Record excerpts:
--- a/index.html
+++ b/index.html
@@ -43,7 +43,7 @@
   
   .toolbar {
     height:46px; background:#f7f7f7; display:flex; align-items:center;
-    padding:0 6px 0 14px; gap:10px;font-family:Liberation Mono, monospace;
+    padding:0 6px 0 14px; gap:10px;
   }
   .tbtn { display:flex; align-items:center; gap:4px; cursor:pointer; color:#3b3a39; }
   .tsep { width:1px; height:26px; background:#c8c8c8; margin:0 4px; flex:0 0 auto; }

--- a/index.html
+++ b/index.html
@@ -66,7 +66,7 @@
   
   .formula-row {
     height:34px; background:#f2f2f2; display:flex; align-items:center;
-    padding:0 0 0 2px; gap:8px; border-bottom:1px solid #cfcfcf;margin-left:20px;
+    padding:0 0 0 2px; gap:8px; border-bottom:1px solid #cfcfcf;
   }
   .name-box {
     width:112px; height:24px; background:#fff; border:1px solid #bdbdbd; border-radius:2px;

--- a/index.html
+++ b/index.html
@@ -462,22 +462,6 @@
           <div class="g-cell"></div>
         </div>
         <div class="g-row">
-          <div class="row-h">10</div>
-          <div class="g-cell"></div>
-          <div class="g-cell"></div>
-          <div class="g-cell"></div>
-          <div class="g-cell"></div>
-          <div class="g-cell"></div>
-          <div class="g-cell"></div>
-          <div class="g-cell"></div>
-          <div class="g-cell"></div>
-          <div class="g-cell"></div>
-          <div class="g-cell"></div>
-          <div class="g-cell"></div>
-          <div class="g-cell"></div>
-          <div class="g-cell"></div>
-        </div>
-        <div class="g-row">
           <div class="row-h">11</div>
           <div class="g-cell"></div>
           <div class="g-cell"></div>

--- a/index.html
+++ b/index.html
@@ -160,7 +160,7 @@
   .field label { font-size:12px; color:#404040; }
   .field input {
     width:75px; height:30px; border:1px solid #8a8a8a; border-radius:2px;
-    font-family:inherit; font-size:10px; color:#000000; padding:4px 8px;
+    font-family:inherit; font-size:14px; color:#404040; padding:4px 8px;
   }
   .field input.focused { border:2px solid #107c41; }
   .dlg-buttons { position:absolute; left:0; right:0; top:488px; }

---

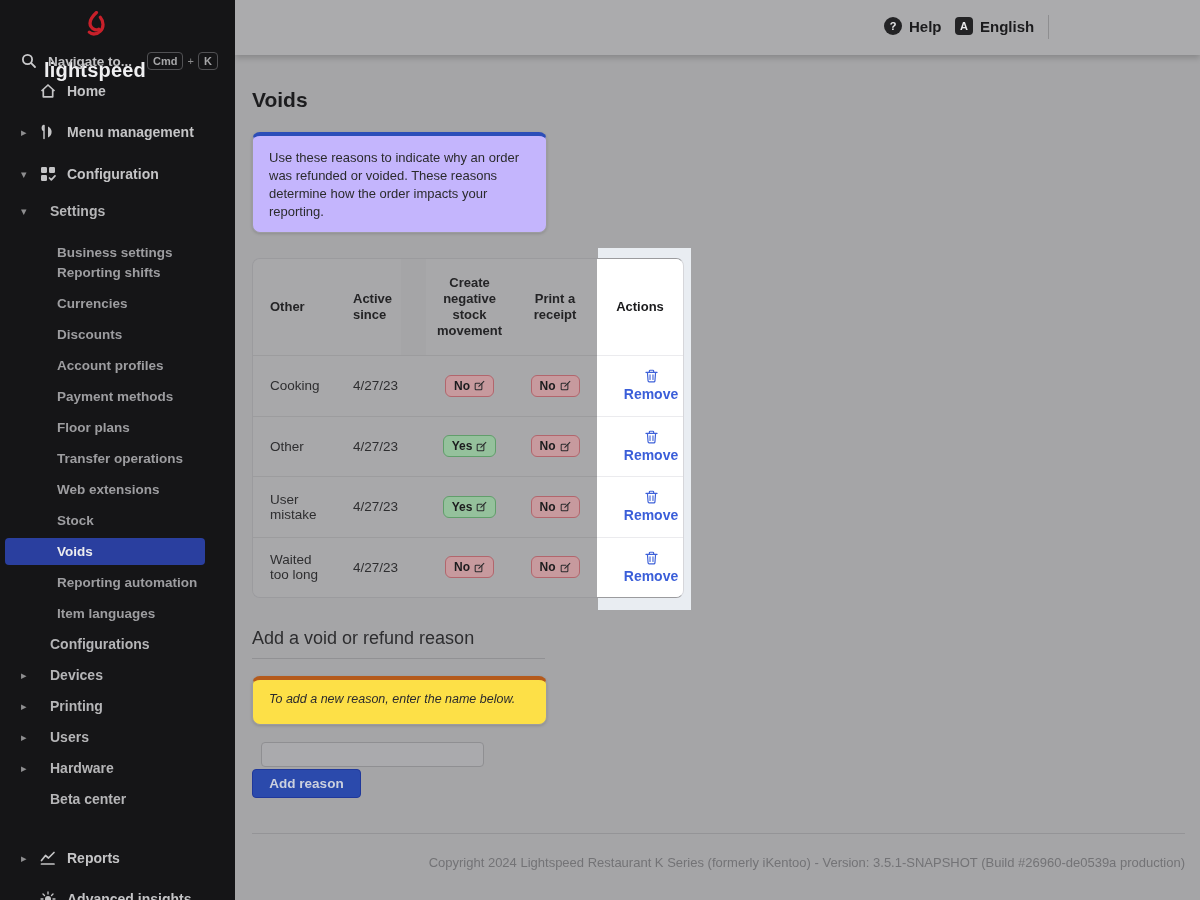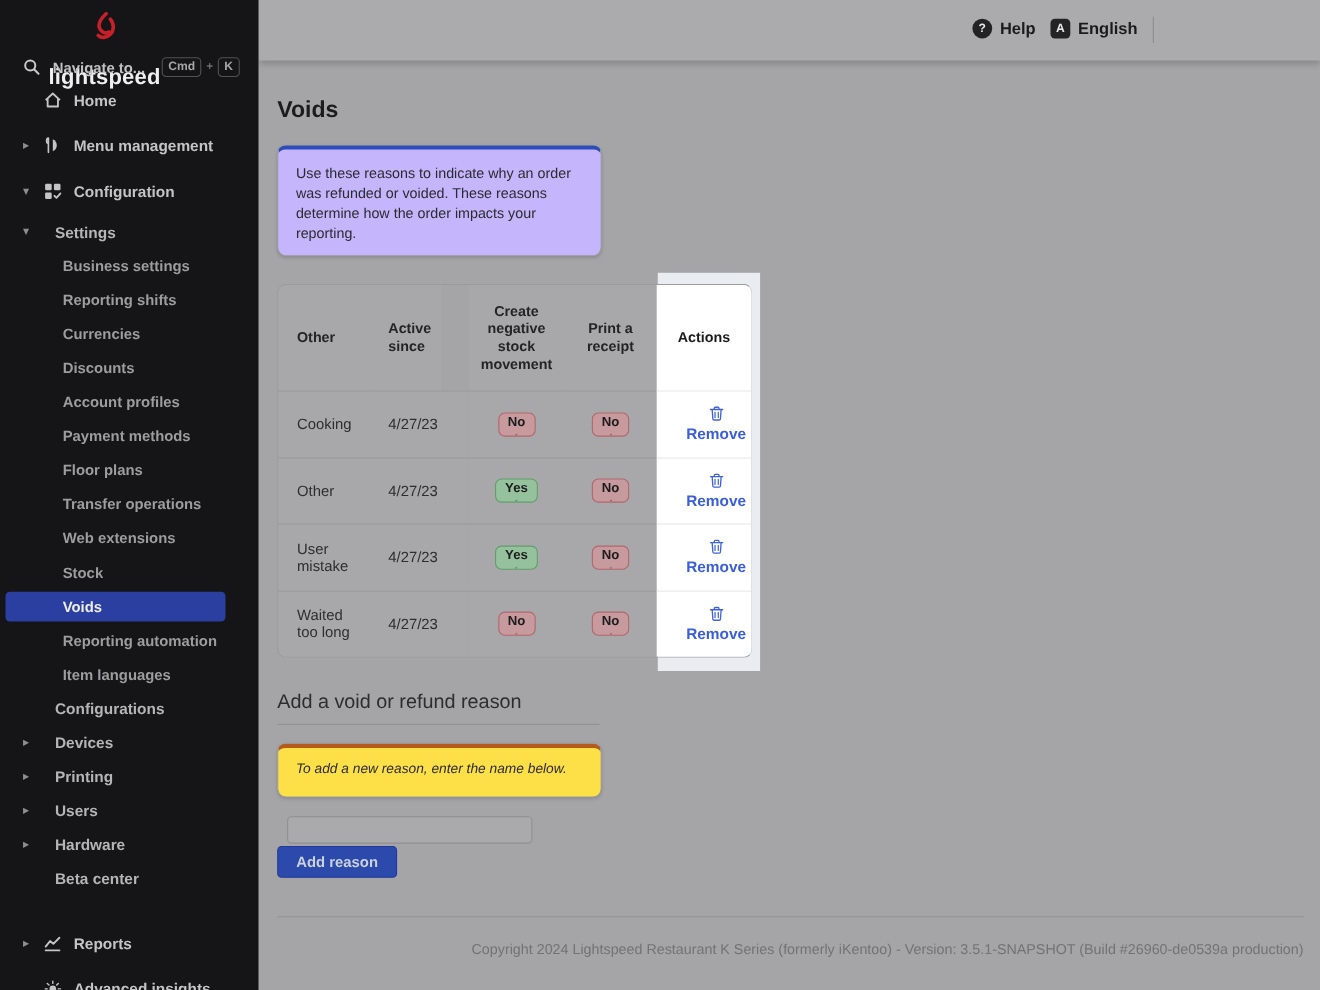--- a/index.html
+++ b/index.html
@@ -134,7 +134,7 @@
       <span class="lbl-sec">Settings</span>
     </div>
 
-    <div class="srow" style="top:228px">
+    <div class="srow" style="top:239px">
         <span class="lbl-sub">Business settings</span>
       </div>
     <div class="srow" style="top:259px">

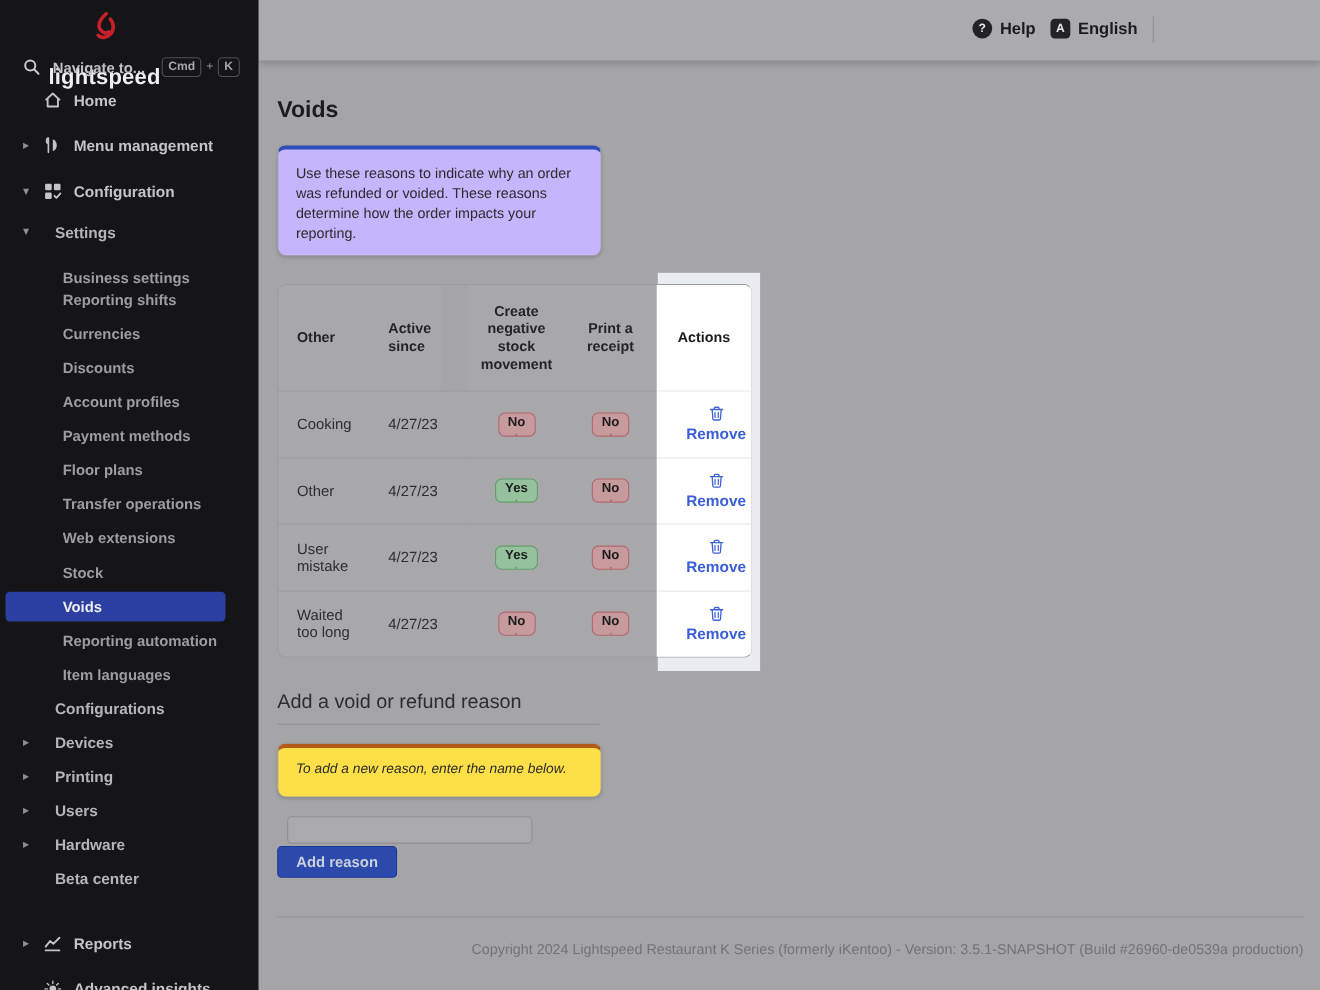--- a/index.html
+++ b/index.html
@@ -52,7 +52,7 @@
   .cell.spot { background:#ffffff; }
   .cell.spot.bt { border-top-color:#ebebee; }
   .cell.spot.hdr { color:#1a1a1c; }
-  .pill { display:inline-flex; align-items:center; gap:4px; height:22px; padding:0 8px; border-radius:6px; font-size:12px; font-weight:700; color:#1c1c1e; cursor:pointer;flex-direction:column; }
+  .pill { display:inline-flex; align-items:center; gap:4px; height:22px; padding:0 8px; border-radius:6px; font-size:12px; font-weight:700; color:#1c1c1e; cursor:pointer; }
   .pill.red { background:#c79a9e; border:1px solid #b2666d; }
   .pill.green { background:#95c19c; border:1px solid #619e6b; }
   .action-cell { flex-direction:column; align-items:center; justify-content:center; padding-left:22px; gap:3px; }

What is expected:
State, as a bare number, how many lines of the records above include "style".

Written solution:
3